• _What needs to be done_
Restate word for word the line containing "subtotal: 17384.20 -> 27855.10" and all remaining lines of the entries below.

Stored records:

※

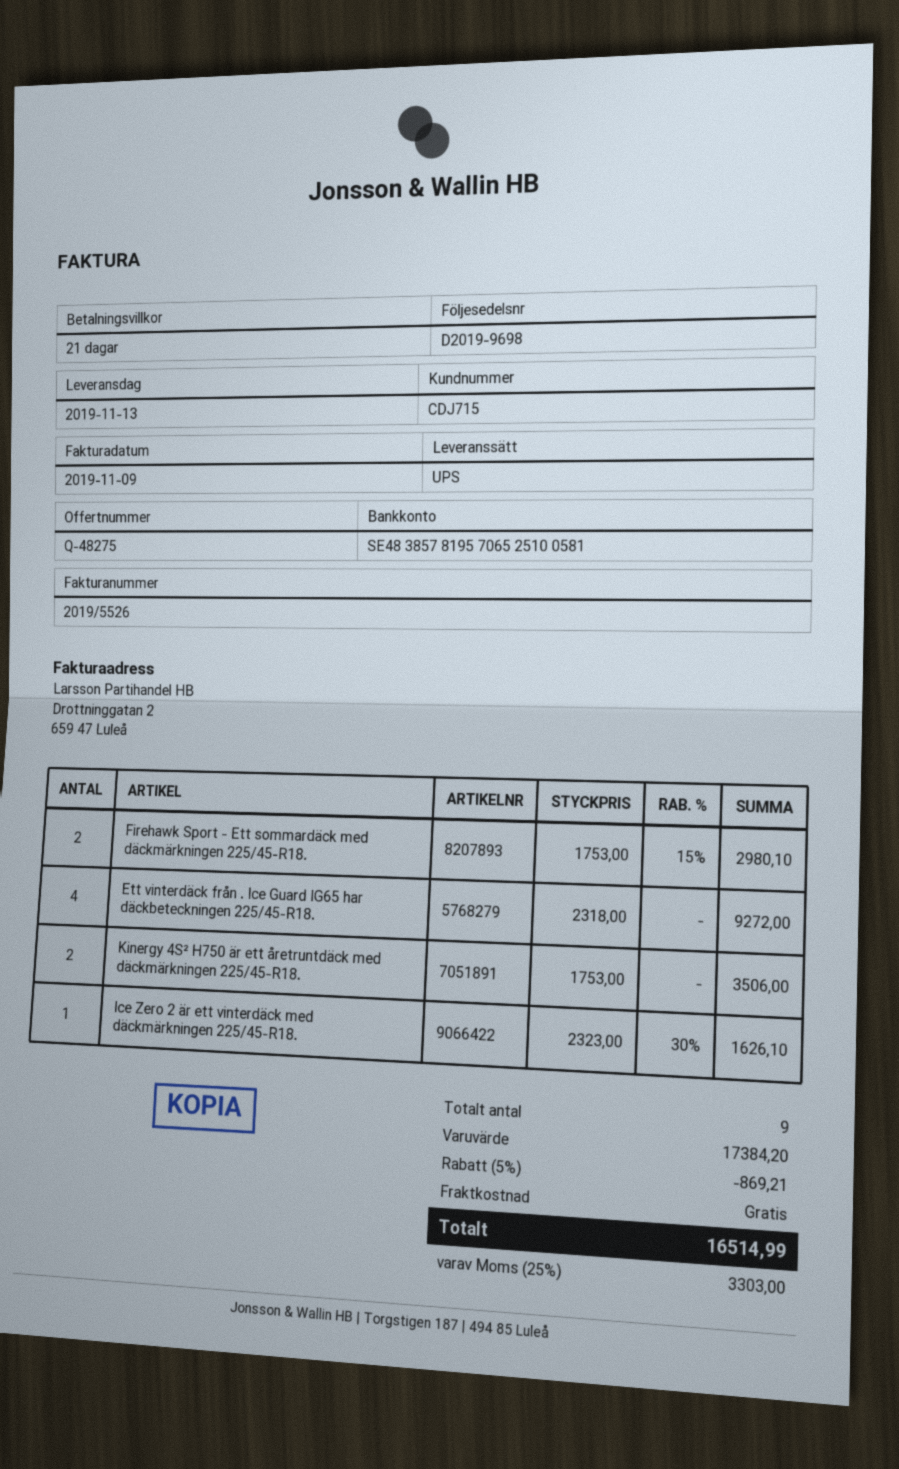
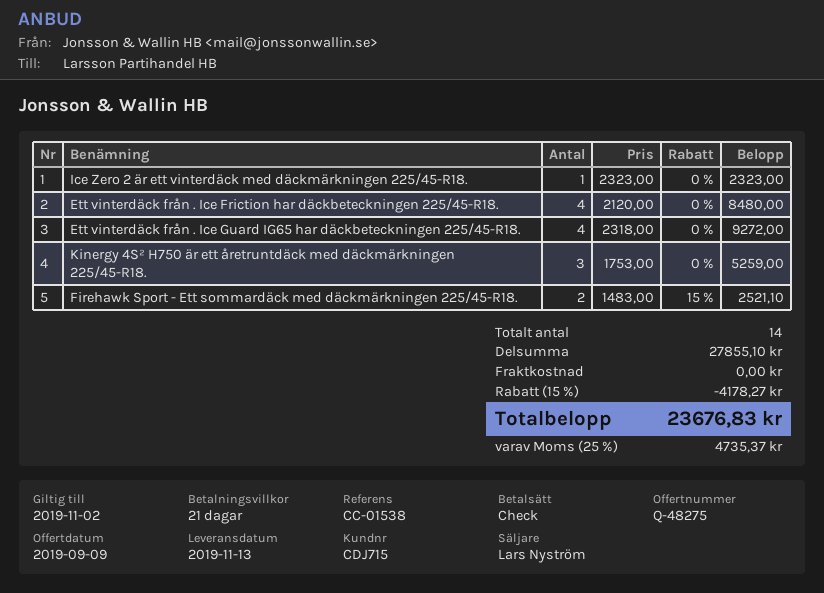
Firehawk Sport - Ett sommardäck med däckmärkningen 225/45-R18.: 2 x 1753.00 - 15% = 2980.10 -> 2 x 1483.00 - 15% = 2521.10
Kinergy 4S² H750 är ett åretruntdäck med däckmärkningen 225/45-R18.: 2 x 1753.00 = 3506.00 -> 3 x 1753.00 = 5259.00
Ice Zero 2 är ett vinterdäck med däckmärkningen 225/45-R18.: 1 x 2323.00 - 30% = 1626.10 -> 1 x 2323.00 = 2323.00
Ett vinterdäck från . Ice Friction har däckbeteckningen 225/45-R18.: none -> 4 x 2120.00 = 8480.00
total quantity: 9 -> 14
subtotal: 17384.20 -> 27855.10
discount: 5% = 869.21 -> 15% = 4178.27
tax: 25% = 3303.00 -> 25% = 4735.37
total: 16514.99 -> 23676.83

※

• _Response to this task_
subtotal: 17384.20 -> 27855.10
discount: 5% = 869.21 -> 15% = 4178.27
tax: 25% = 3303.00 -> 25% = 4735.37
total: 16514.99 -> 23676.83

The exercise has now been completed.